** Exercise goal **
Your task is to copy every line below that contains the word "lamp".

** Stored data **
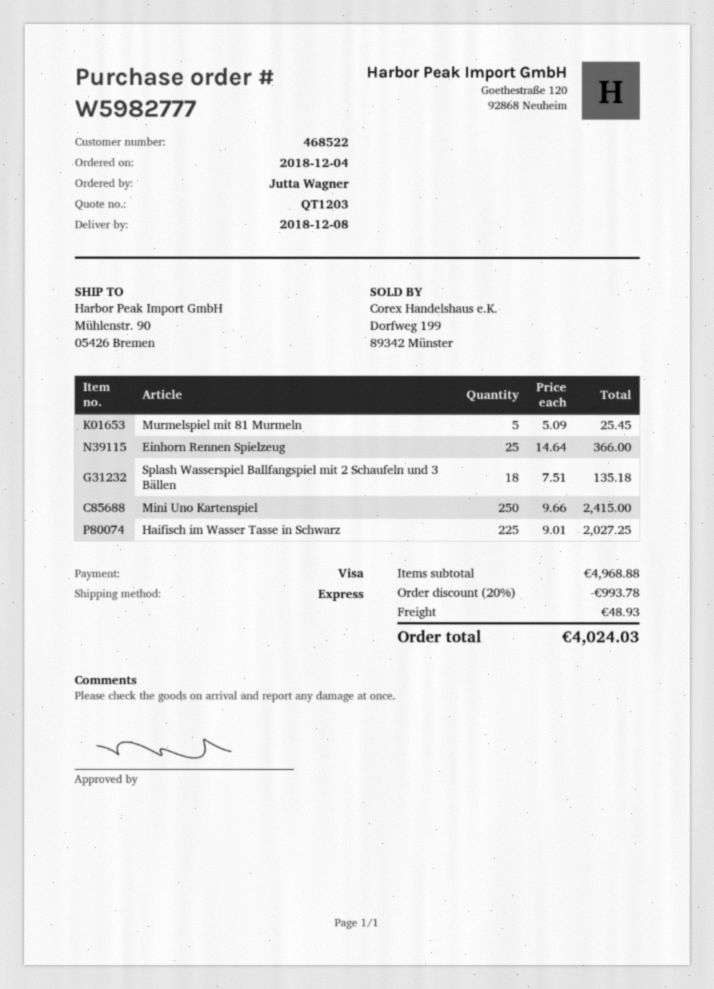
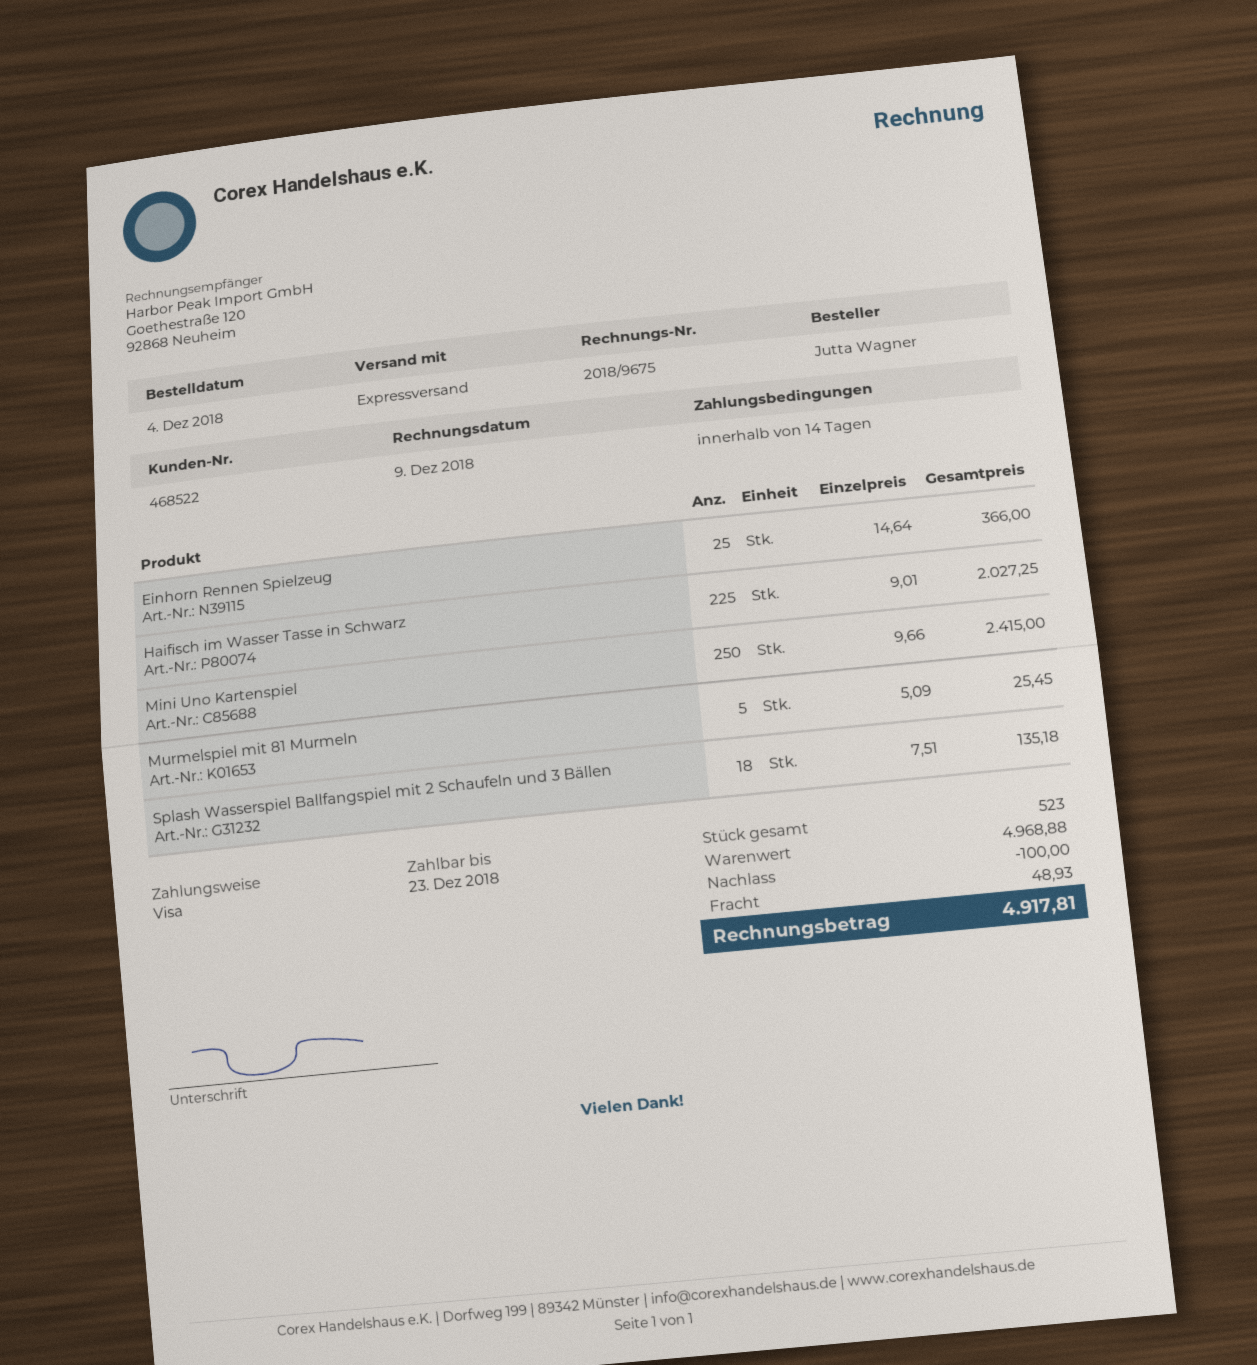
discount: 993.78 -> 100.00
total: 4024.03 -> 4917.81

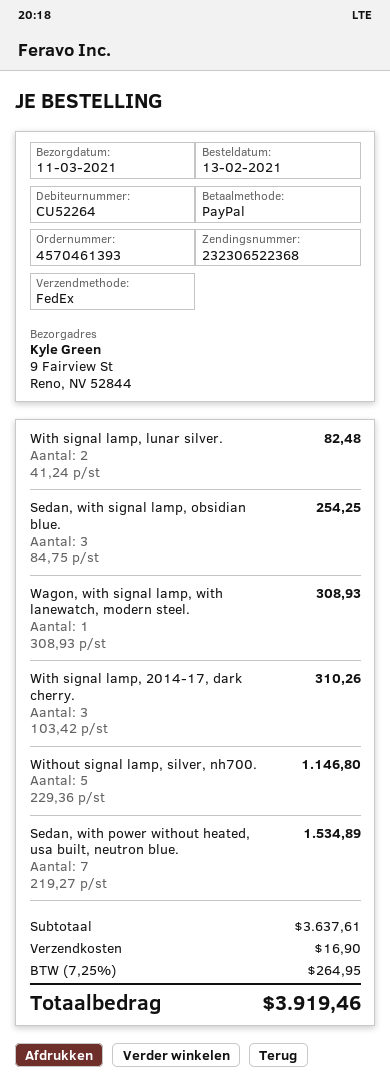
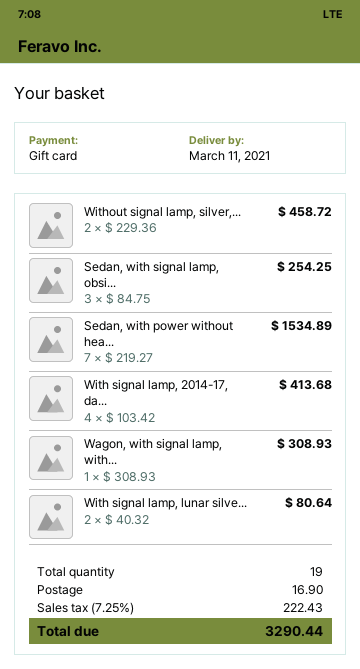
payment method: PayPal -> gift card
With signal lamp, lunar silver.: 2 x 41.24 = 82.48 -> 2 x 40.32 = 80.64
With signal lamp, 2014-17, dark cherry.: 3 x 103.42 = 310.26 -> 4 x 103.42 = 413.68
Without signal lamp, silver, nh700.: 5 x 229.36 = 1146.80 -> 2 x 229.36 = 458.72
tax: 7.25% = 264.95 -> 7.25% = 222.43
total: 3919.46 -> 3290.44

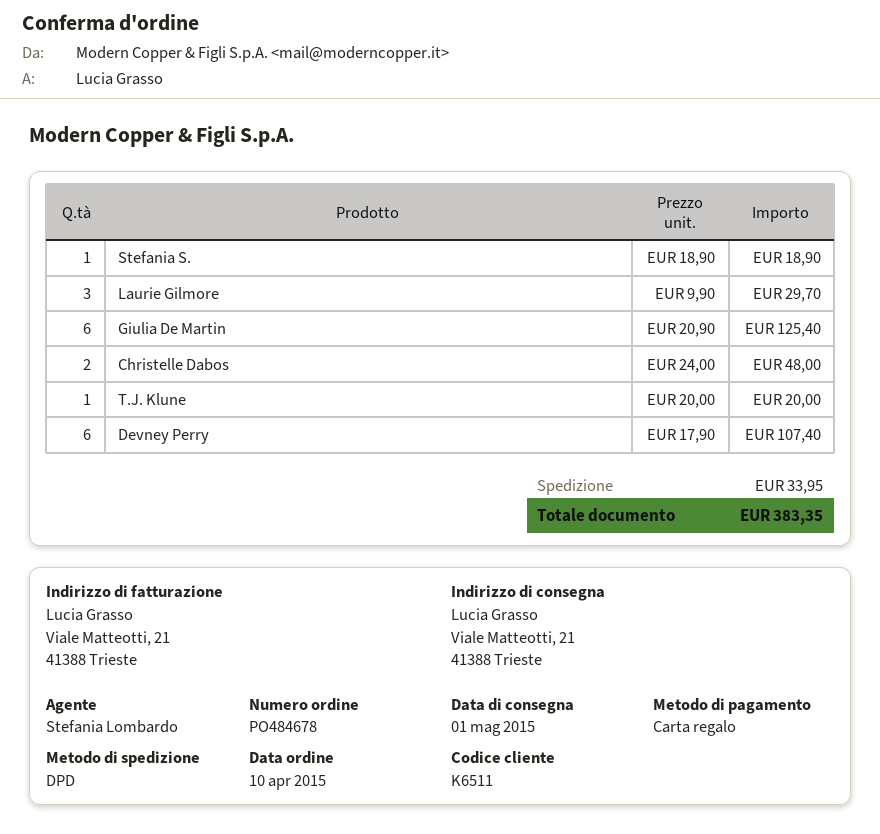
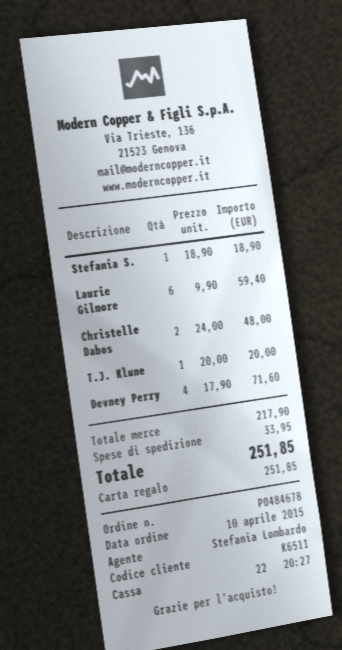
Laurie Gilmore: 3 x 9.90 = 29.70 -> 6 x 9.90 = 59.40
Giulia De Martin: 6 x 20.90 = 125.40 -> none
Devney Perry: 6 x 17.90 = 107.40 -> 4 x 17.90 = 71.60
total: 383.35 -> 251.85

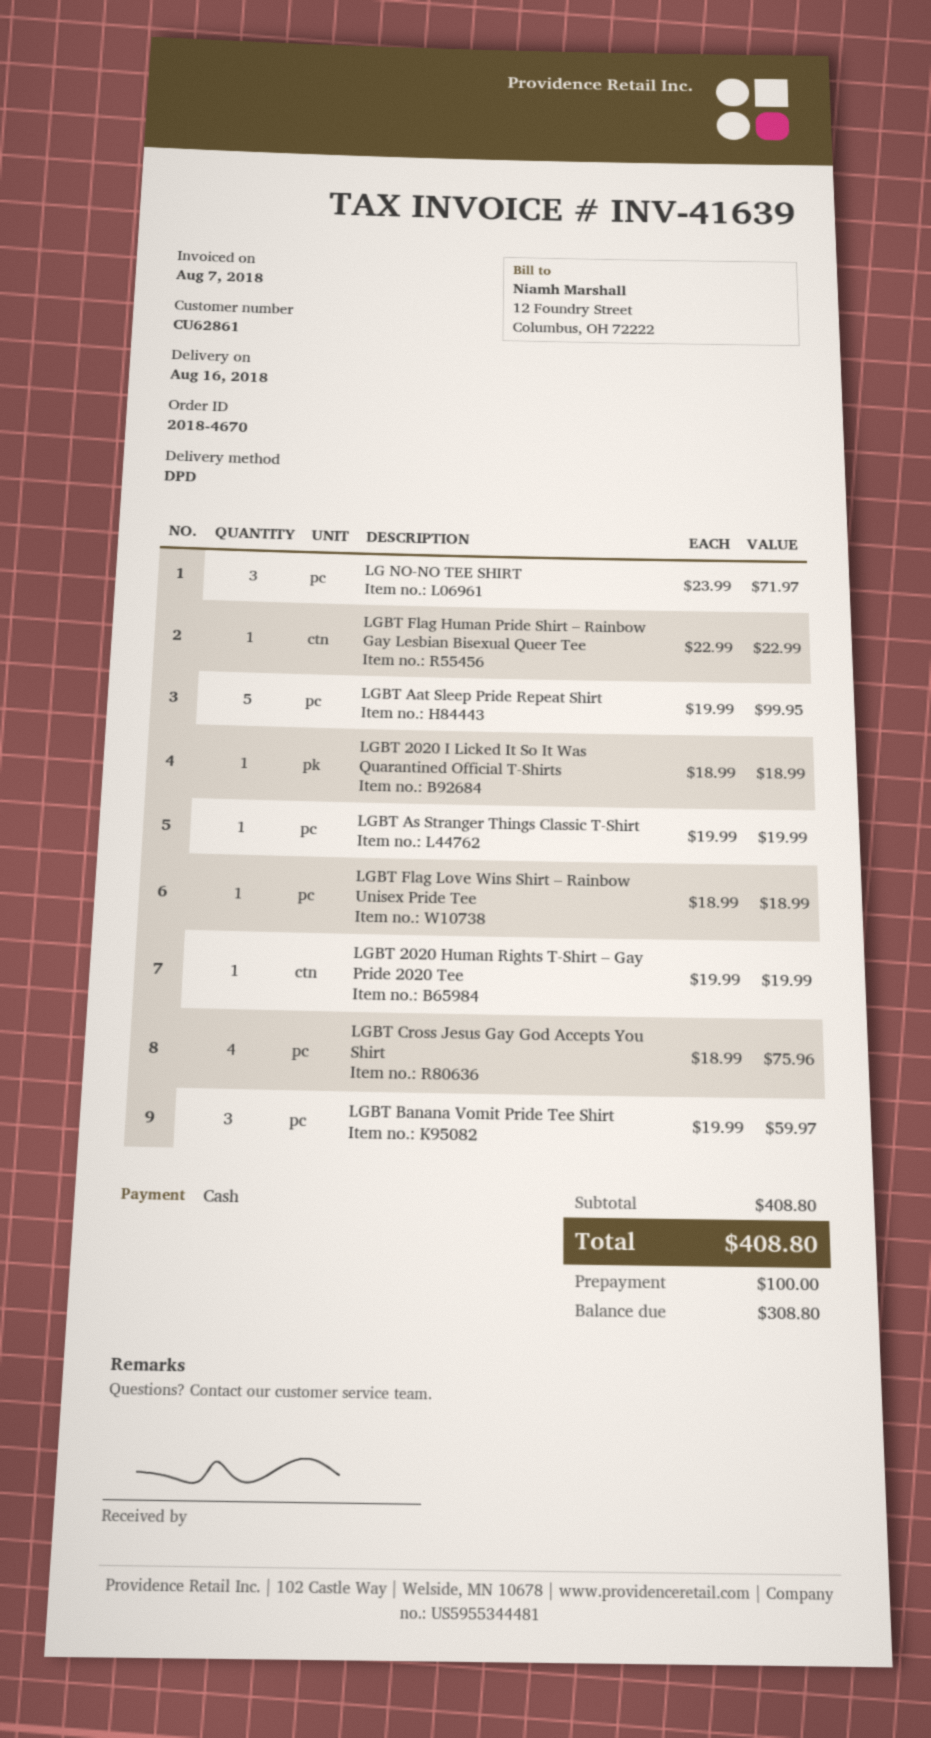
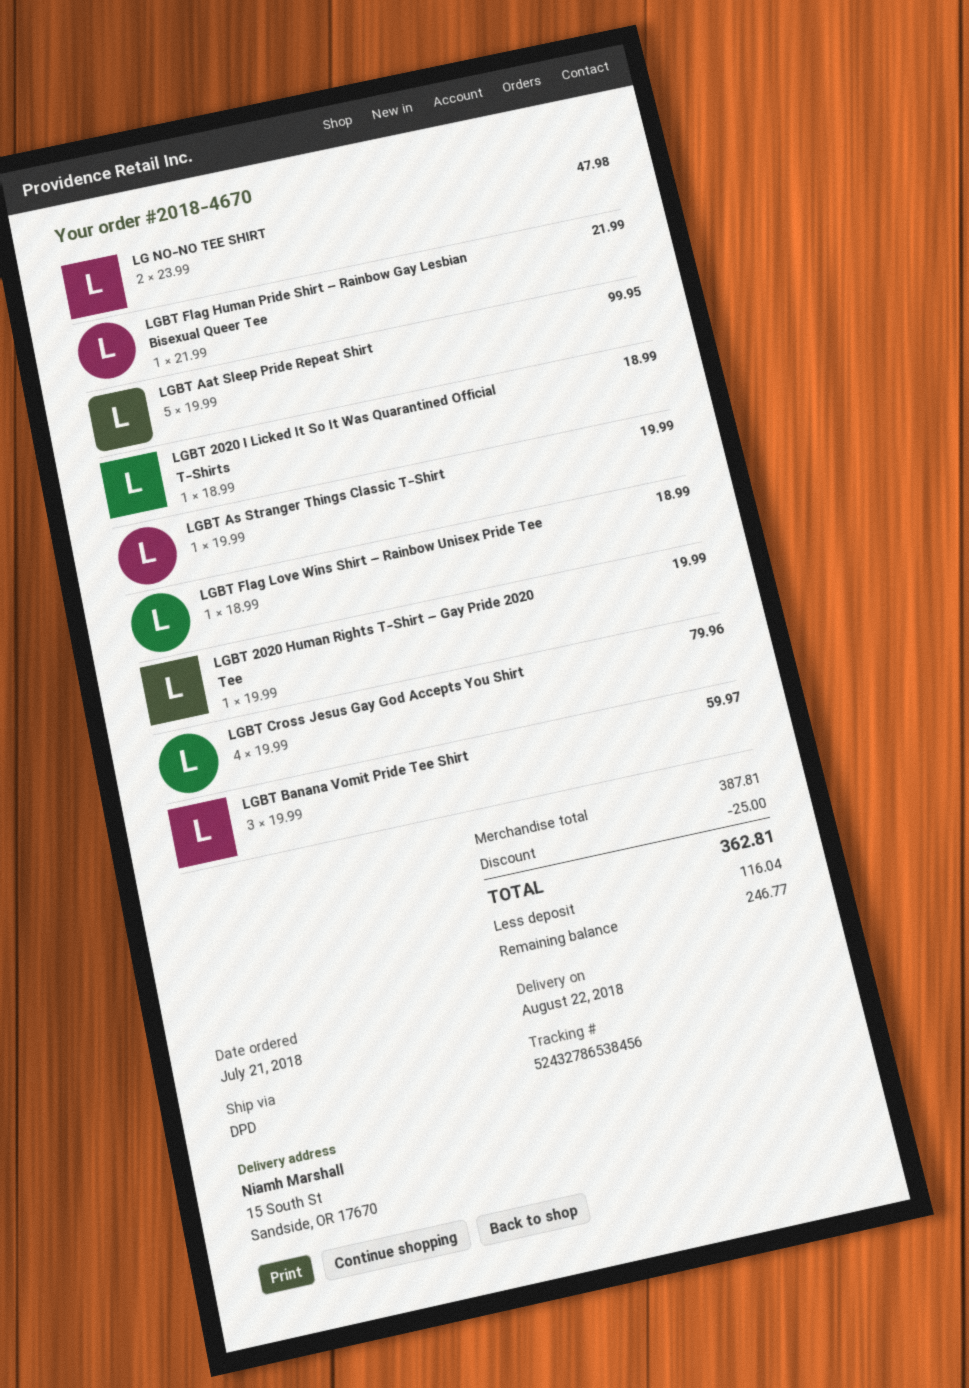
delivery date: 2018-08-16 -> 2018-08-22
LG NO-NO TEE SHIRT: 3 x 23.99 = 71.97 -> 2 x 23.99 = 47.98
LGBT Flag Human Pride Shirt – Rainbow Gay Lesbian Bisexual Queer Tee: 1 x 22.99 = 22.99 -> 1 x 21.99 = 21.99
LGBT Cross Jesus Gay God Accepts You Shirt: 4 x 18.99 = 75.96 -> 4 x 19.99 = 79.96
subtotal: 408.80 -> 387.81
discount: none -> 25.00
total: 408.80 -> 362.81
deposit: 100.00 -> 116.04
balance: 308.80 -> 246.77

** Solution for this problem **
With signal lamp, lunar silver.: 2 x 41.24 = 82.48 -> 2 x 40.32 = 80.64
With signal lamp, 2014-17, dark cherry.: 3 x 103.42 = 310.26 -> 4 x 103.42 = 413.68
Without signal lamp, silver, nh700.: 5 x 229.36 = 1146.80 -> 2 x 229.36 = 458.72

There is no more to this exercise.